Implementation details

The program expects two input files, both located in the input directory:

  • log.csv: EDGAR weblog data
  • inactivity_period.txt: Holds a single value denoting the period of inactivity that should be used to identify when a user session is over

The source code for the EDGAR weblog parser is a Python module located in:

  • src/sessionization.py

While the python module can be imported into python code in the usual fashion, sessionization.py also contains a script implementation that can be called from the command-line via:

  • python src/sessionionization.py ./input/log.csv ./input/inactivity_period.txt ./output/sessionization.txt

In the current example this script is called by a shell-script:

  • ./run.sh

Input files

log.csv

The SEC provides weblogs stretching back years and is regularly updated, although with a six month delay.
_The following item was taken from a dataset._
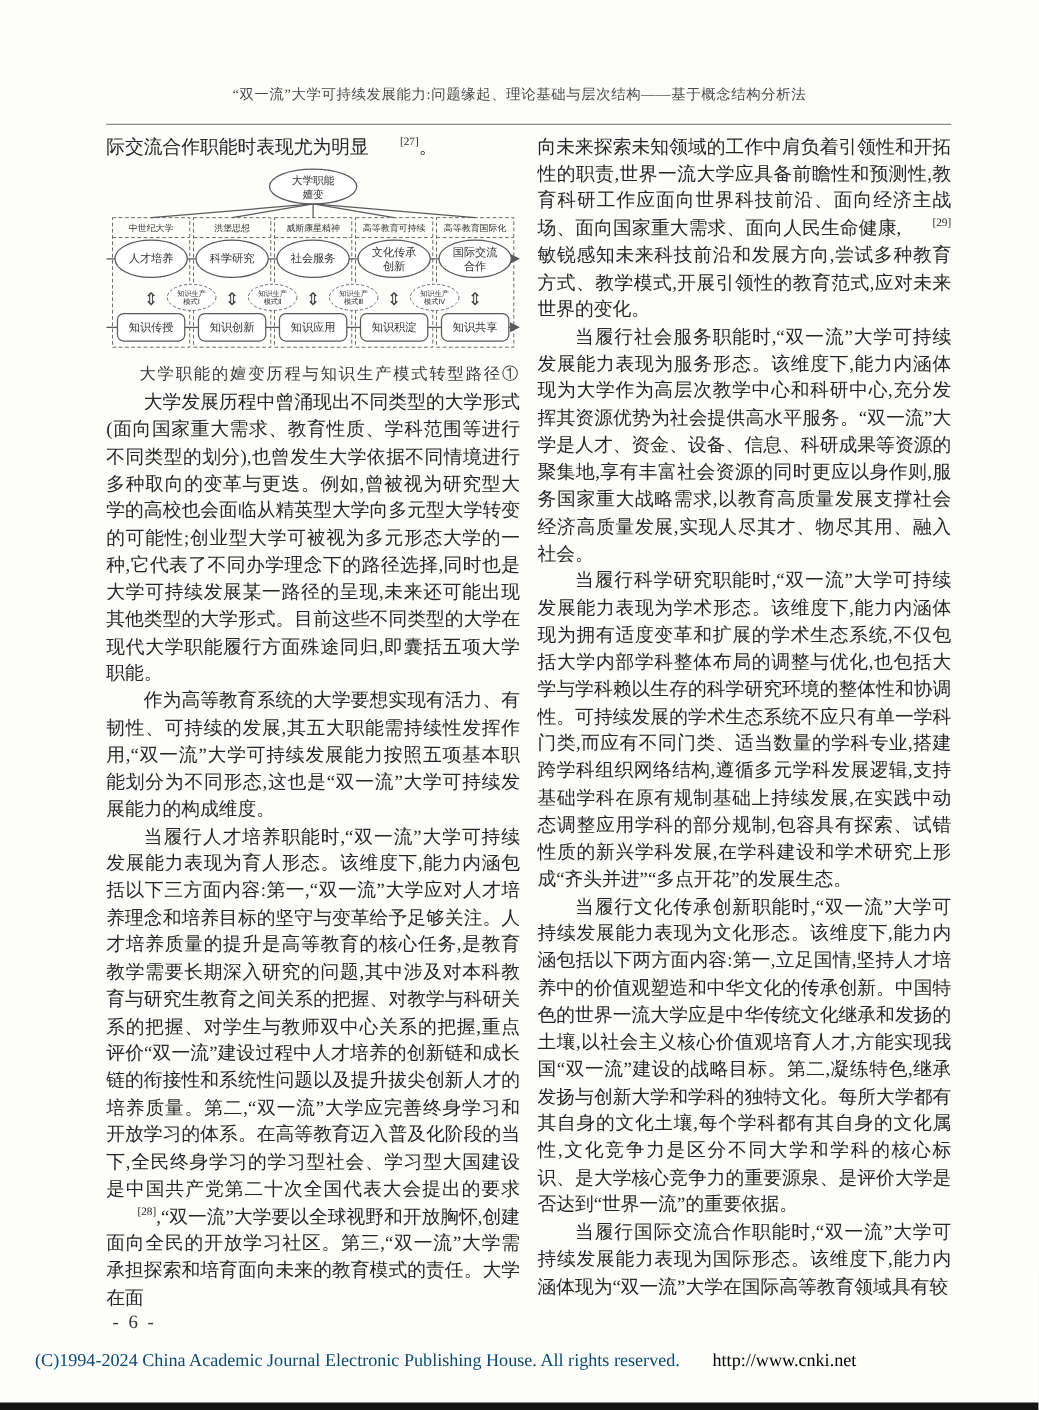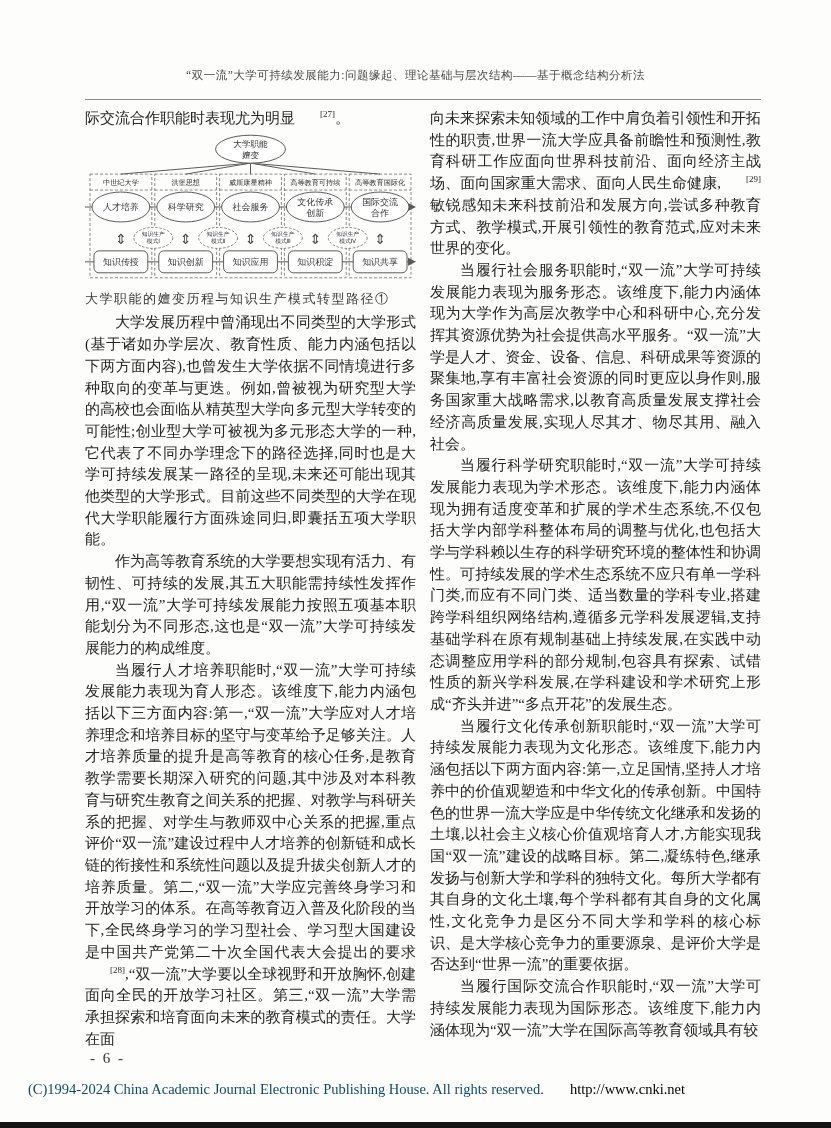"大学职能的嬗变历程与知识生产模式转型路径①" .caption { text-align: left -> right }
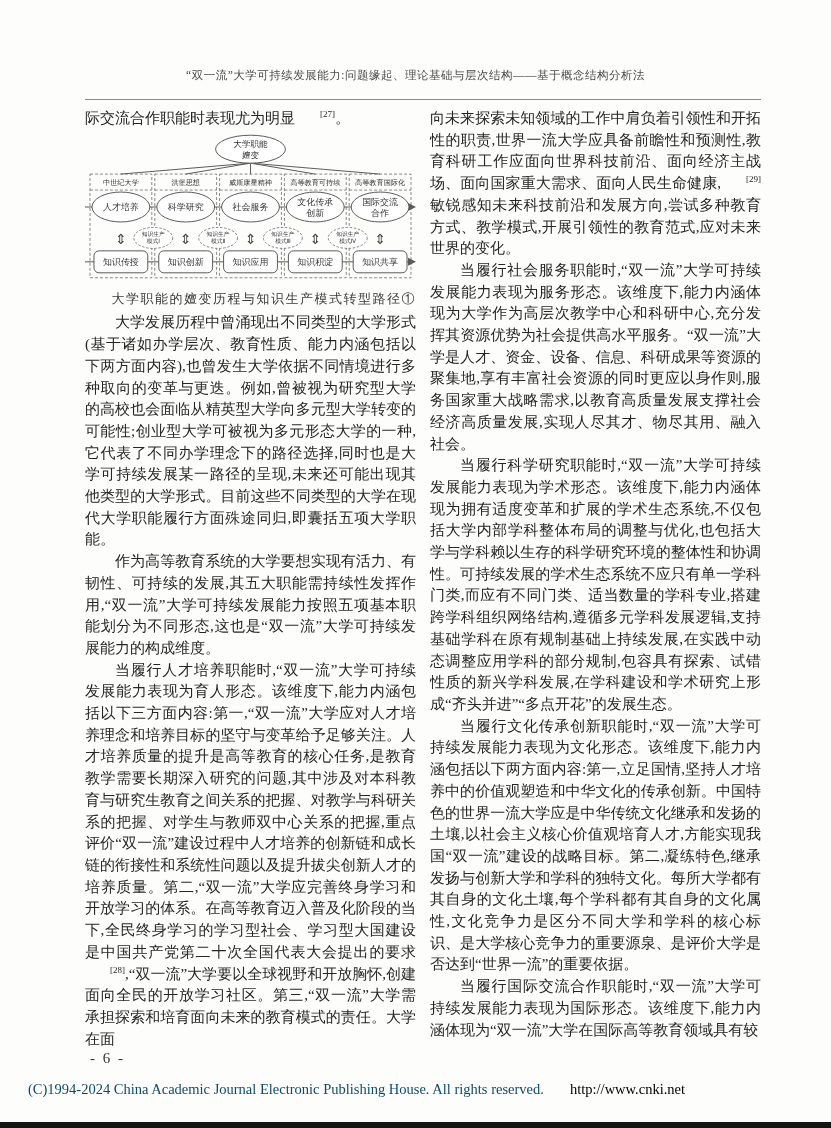"大学发展历程中曾涌现出不同类型的大学形式(基于诸如办学层次、教育性质、能力内涵包" p.indent { text: 基于诸如办学层次、教育性质、能力内涵包括以下两方面内容 -> 面向国家重大需求、教育性质、学科范围等进行不同类型的划分 }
For the purposes of this challenge, I assume that the data is being streamed into the program in the same order that it appears in the file with the first line (after the header) being the first request and the last line being the latest, and that the data is listed in chronological order for the purposes of this challenge.

The code makes use of the following variables

  • ip: identifies the IP address of the device requesting the data. While the SEC anonymizes the last three digits, it uses a consistent formula that allows you to assume that any two ip fields with the duplicate values are referring to the same IP address
  • date: date of the request (yyyy-mm-dd)
  • time: time of the request (hh:mm:ss)
  • cik: SEC Central Index Key
  • accession: SEC document accession number
  • extention: Value that helps determine the document being requested

The logfile contains a header line, which the code uses to know which column of the log corresponds to which variable.

inactivity_period.txt

This file will hold a single integer value denoting the period of inactivity (in seconds) that your program should use to identify a user session. The value will range from 1 to 86,400 (i.e., one second to 24 hours)

Output file

Once the program identifies the start and end of a session, it gathers the following fields and write them out to a line in the output file, sessionization.txt. The fields on each line must be separated by a ,:

  • IP address of the user exactly as found in log.csv
  • date and time of the first webpage request in the session (yyyy-mm-dd hh:mm:ss)
  • date and time of the last webpage request in the session (yyyy-mm-dd hh:mm:ss)
  • duration of the session in seconds
  • count of webpage requests during the session

Python Module

The submitted code is implemented in Python 2.7.12.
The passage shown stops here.